Stored items

━━━

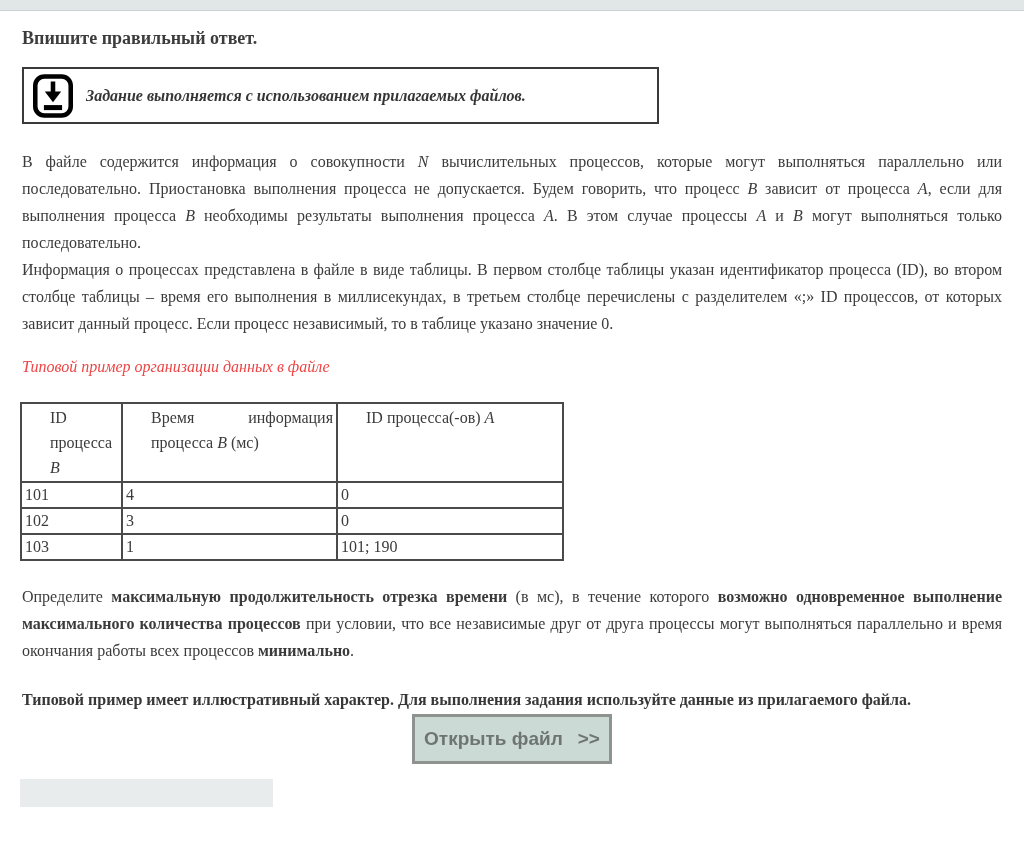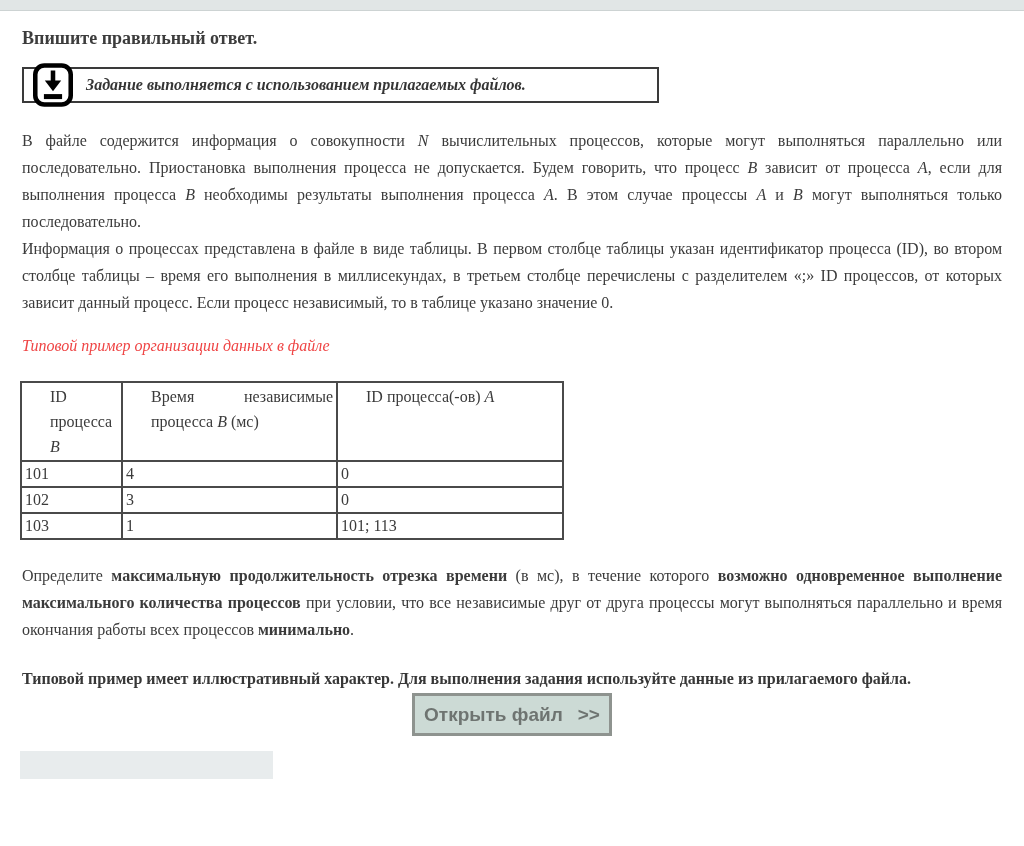--- a/index.html
+++ b/index.html
@@ -17,21 +17,21 @@
   .page-title {
     margin-top: 16px;
     font-size: 18px;
     line-height: 22px;
     font-weight: bold;
     color: #3c3c3c;
   }
 
   .attachment-box {
     margin-top: 18px;
-    width: 637px; height: 36px;
+    width: 637px; height: 57px;
     border: 2px solid #3a3a3a;
     display: flex;
     align-items: center;
   }
   .attachment-box .dl-icon {
     width: 40px; height: 44px;
     margin-left: 9px;
     flex: 0 0 auto;
     display: block;
   }
@@ -89,21 +89,21 @@
   .hdr-justify-line {
     display: flex;
     justify-content: space-between;
   }
 
   .p3 { margin-top: 22px; }
   .p4 { margin-top: 22px; font-weight: bold; color: #373737; }
 
   .open-file-btn {
     margin: 1px auto 0 auto;
-    width: 200px; height: 43px;
+    width: 200px; height: 50px;
     background: #ccdad5;
     border: 3px solid #8e938f;
     display: flex;
     align-items: center;
     justify-content: center;
     font-family: "Liberation Sans", "DejaVu Sans", sans-serif;
     font-size: 19px;
     font-weight: bold;
     color: #6e7471;
     cursor: pointer;
@@ -153,40 +153,40 @@
       <col style="width:101px">
       <col style="width:215px">
       <col style="width:226px">
     </colgroup>
     <tbody>
         <tr class="hdr">
       <td><span>ID процесса </span><span class="it">B</span></td>
       <td>
         <span class="hdr-justify-line">
               <span>Время</span>
-              <span>независимые</span>
+              <span>информация</span>
             </span>
         <span><span>процесса </span><span class="it">B</span><span> (мс)</span></span>
       </td>
       <td><span>ID процесса(-ов) </span><span class="it">A</span></td>
     </tr>
     <tr class="data">
       <td>101</td>
       <td>4</td>
       <td>0</td>
     </tr>
     <tr class="data">
       <td>102</td>
       <td>3</td>
       <td>0</td>
     </tr>
     <tr class="data">
       <td>103</td>
       <td>1</td>
-      <td>101; 113</td>
+      <td>101; 190</td>
     </tr>
   </tbody>
     </table>
 
   <p class="para p3"><span>Определите </span><span class="b">максимальную продолжительность отрезка времени</span><span> (в мс), в течение которого </span><span class="b">возможно одновременное выполнение максимального количества процессов</span><span> при условии, что все независимые друг от друга процессы могут выполняться параллельно и время окончания работы всех процессов </span><span class="b">минимально</span><span>.</span></p>
 
   <p class="para p4">Типовой пример имеет иллюстративный характер. Для выполнения задания используйте данные из прилагаемого файла.</p>
 
   <div class="open-file-btn">
     <span>Открыть файл</span>

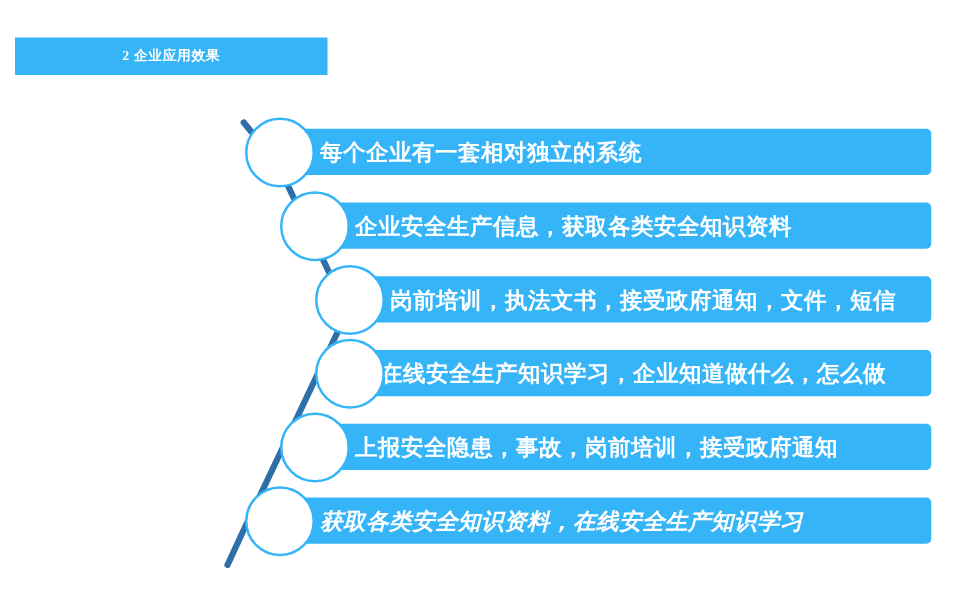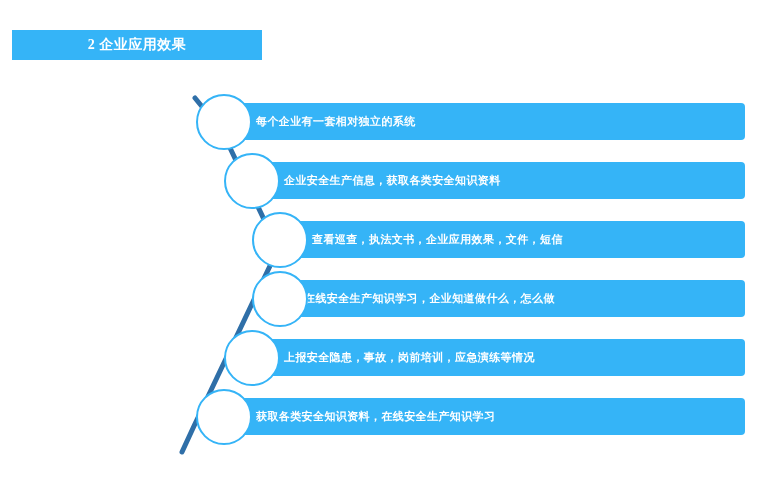--- a/index.html
+++ b/index.html
@@ -30,21 +30,21 @@
     width: 250px;
     height: 30px;
     background: #35b4f7;
     display: flex;
     align-items: center;
     justify-content: center;
     box-sizing: border-box;
   }
   .title-banner .title-text {
     color: #ffffff;
-    font-size: 14px;
+    font-size: 11px;
     font-weight: bold;
     letter-spacing: 0.5px;
     line-height: 1;
     white-space: nowrap;
     font-family: "Liberation Serif", "DejaVu Serif", serif;
   }
 
   
   .diagram {
     position: absolute;
@@ -74,21 +74,21 @@
     height: 37px;
     background: #35b4f7;
     border-radius: 4px;
     box-sizing: border-box;
     display: flex;
     align-items: center;
   }
 
   .step-label {
     color: #ffffff;
-    font-size: 11px;
+    font-size: 18px;
     font-weight: bold;
     white-space: nowrap;
     letter-spacing: 0.4px;
     line-height: 1;
     font-family: "Liberation Serif", "DejaVu Serif", serif;
   }
 
   .step-node {
     position: absolute;
     width: 56px;
@@ -123,40 +123,40 @@
 
     <div class="step-row" style="left:0; top:162px;">
       <div class="step-bar" style="left:254px; width:491px;">
         <span class="step-label" style="margin-left:30px;">企业安全生产信息，获取各类安全知识资料</span>
       </div>
       <div class="step-node" style="left:224px; top:-9px;"></div>
     </div>
 
     <div class="step-row" style="left:0; top:221px;">
       <div class="step-bar" style="left:282px; width:463px;">
-        <span class="step-label" style="margin-left:30px;">查看巡查，执法文书，企业应用效果，文件，短信</span>
+        <span class="step-label" style="margin-left:30px;">岗前培训，执法文书，接受政府通知，文件，短信</span>
       </div>
       <div class="step-node" style="left:252px; top:-9px;"></div>
     </div>
 
     <div class="step-row" style="left:0; top:280px;">
       <div class="step-bar" style="left:282px; width:463px;">
         <span class="step-label" style="margin-left:22px;">在线安全生产知识学习，企业知道做什么，怎么做</span>
       </div>
       <div class="step-node" style="left:252px; top:-9px;"></div>
     </div>
 
     <div class="step-row" style="left:0; top:339px;">
       <div class="step-bar" style="left:254px; width:491px;">
-        <span class="step-label" style="margin-left:30px;">上报安全隐患，事故，岗前培训，应急演练等情况</span>
+        <span class="step-label" style="margin-left:30px;">上报安全隐患，事故，岗前培训，接受政府通知</span>
       </div>
       <div class="step-node" style="left:224px; top:-9px;"></div>
     </div>
 
     <div class="step-row" style="left:0; top:398px;">
       <div class="step-bar" style="left:226px; width:519px;">
-        <span class="step-label" style="margin-left:30px;">获取各类安全知识资料，在线安全生产知识学习</span>
+        <span class="step-label" style="margin-left:30px;font-style:italic;">获取各类安全知识资料，在线安全生产知识学习</span>
       </div>
       <div class="step-node" style="left:196px; top:-9px;"></div>
     </div>
 
   </div>
 </div>
 
 </body></html>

━━━

> **WHAT TO WORK ON**
Once the pictures are set aside, write out the entries verbatim.

> **TASK SOLUTION**
--- a/index.html
+++ b/index.html
@@ -17,21 +17,21 @@
   .page-title {
     margin-top: 16px;
     font-size: 18px;
     line-height: 22px;
     font-weight: bold;
     color: #3c3c3c;
   }
 
   .attachment-box {
     margin-top: 18px;
-    width: 637px; height: 36px;
+    width: 637px; height: 57px;
     border: 2px solid #3a3a3a;
     display: flex;
     align-items: center;
   }
   .attachment-box .dl-icon {
     width: 40px; height: 44px;
     margin-left: 9px;
     flex: 0 0 auto;
     display: block;
   }
@@ -89,21 +89,21 @@
   .hdr-justify-line {
     display: flex;
     justify-content: space-between;
   }
 
   .p3 { margin-top: 22px; }
   .p4 { margin-top: 22px; font-weight: bold; color: #373737; }
 
   .open-file-btn {
     margin: 1px auto 0 auto;
-    width: 200px; height: 43px;
+    width: 200px; height: 50px;
     background: #ccdad5;
     border: 3px solid #8e938f;
     display: flex;
     align-items: center;
     justify-content: center;
     font-family: "Liberation Sans", "DejaVu Sans", sans-serif;
     font-size: 19px;
     font-weight: bold;
     color: #6e7471;
     cursor: pointer;
@@ -153,40 +153,40 @@
       <col style="width:101px">
       <col style="width:215px">
       <col style="width:226px">
     </colgroup>
     <tbody>
         <tr class="hdr">
       <td><span>ID процесса </span><span class="it">B</span></td>
       <td>
         <span class="hdr-justify-line">
               <span>Время</span>
-              <span>независимые</span>
+              <span>информация</span>
             </span>
         <span><span>процесса </span><span class="it">B</span><span> (мс)</span></span>
       </td>
       <td><span>ID процесса(-ов) </span><span class="it">A</span></td>
     </tr>
     <tr class="data">
       <td>101</td>
       <td>4</td>
       <td>0</td>
     </tr>
     <tr class="data">
       <td>102</td>
       <td>3</td>
       <td>0</td>
     </tr>
     <tr class="data">
       <td>103</td>
       <td>1</td>
-      <td>101; 113</td>
+      <td>101; 190</td>
     </tr>
   </tbody>
     </table>
 
   <p class="para p3"><span>Определите </span><span class="b">максимальную продолжительность отрезка времени</span><span> (в мс), в течение которого </span><span class="b">возможно одновременное выполнение максимального количества процессов</span><span> при условии, что все независимые друг от друга процессы могут выполняться параллельно и время окончания работы всех процессов </span><span class="b">минимально</span><span>.</span></p>
 
   <p class="para p4">Типовой пример имеет иллюстративный характер. Для выполнения задания используйте данные из прилагаемого файла.</p>
 
   <div class="open-file-btn">
     <span>Открыть файл</span>

--- a/index.html
+++ b/index.html
@@ -30,21 +30,21 @@
     width: 250px;
     height: 30px;
     background: #35b4f7;
     display: flex;
     align-items: center;
     justify-content: center;
     box-sizing: border-box;
   }
   .title-banner .title-text {
     color: #ffffff;
-    font-size: 14px;
+    font-size: 11px;
     font-weight: bold;
     letter-spacing: 0.5px;
     line-height: 1;
     white-space: nowrap;
     font-family: "Liberation Serif", "DejaVu Serif", serif;
   }
 
   
   .diagram {
     position: absolute;
@@ -74,21 +74,21 @@
     height: 37px;
     background: #35b4f7;
     border-radius: 4px;
     box-sizing: border-box;
     display: flex;
     align-items: center;
   }
 
   .step-label {
     color: #ffffff;
-    font-size: 11px;
+    font-size: 18px;
     font-weight: bold;
     white-space: nowrap;
     letter-spacing: 0.4px;
     line-height: 1;
     font-family: "Liberation Serif", "DejaVu Serif", serif;
   }
 
   .step-node {
     position: absolute;
     width: 56px;
@@ -123,40 +123,40 @@
 
     <div class="step-row" style="left:0; top:162px;">
       <div class="step-bar" style="left:254px; width:491px;">
         <span class="step-label" style="margin-left:30px;">企业安全生产信息，获取各类安全知识资料</span>
       </div>
       <div class="step-node" style="left:224px; top:-9px;"></div>
     </div>
 
     <div class="step-row" style="left:0; top:221px;">
       <div class="step-bar" style="left:282px; width:463px;">
-        <span class="step-label" style="margin-left:30px;">查看巡查，执法文书，企业应用效果，文件，短信</span>
+        <span class="step-label" style="margin-left:30px;">岗前培训，执法文书，接受政府通知，文件，短信</span>
       </div>
       <div class="step-node" style="left:252px; top:-9px;"></div>
     </div>
 
     <div class="step-row" style="left:0; top:280px;">
       <div class="step-bar" style="left:282px; width:463px;">
         <span class="step-label" style="margin-left:22px;">在线安全生产知识学习，企业知道做什么，怎么做</span>
       </div>
       <div class="step-node" style="left:252px; top:-9px;"></div>
     </div>
 
     <div class="step-row" style="left:0; top:339px;">
       <div class="step-bar" style="left:254px; width:491px;">
-        <span class="step-label" style="margin-left:30px;">上报安全隐患，事故，岗前培训，应急演练等情况</span>
+        <span class="step-label" style="margin-left:30px;">上报安全隐患，事故，岗前培训，接受政府通知</span>
       </div>
       <div class="step-node" style="left:224px; top:-9px;"></div>
     </div>
 
     <div class="step-row" style="left:0; top:398px;">
       <div class="step-bar" style="left:226px; width:519px;">
-        <span class="step-label" style="margin-left:30px;">获取各类安全知识资料，在线安全生产知识学习</span>
+        <span class="step-label" style="margin-left:30px;font-style:italic;">获取各类安全知识资料，在线安全生产知识学习</span>
       </div>
       <div class="step-node" style="left:196px; top:-9px;"></div>
     </div>
 
   </div>
 </div>
 
 </body></html>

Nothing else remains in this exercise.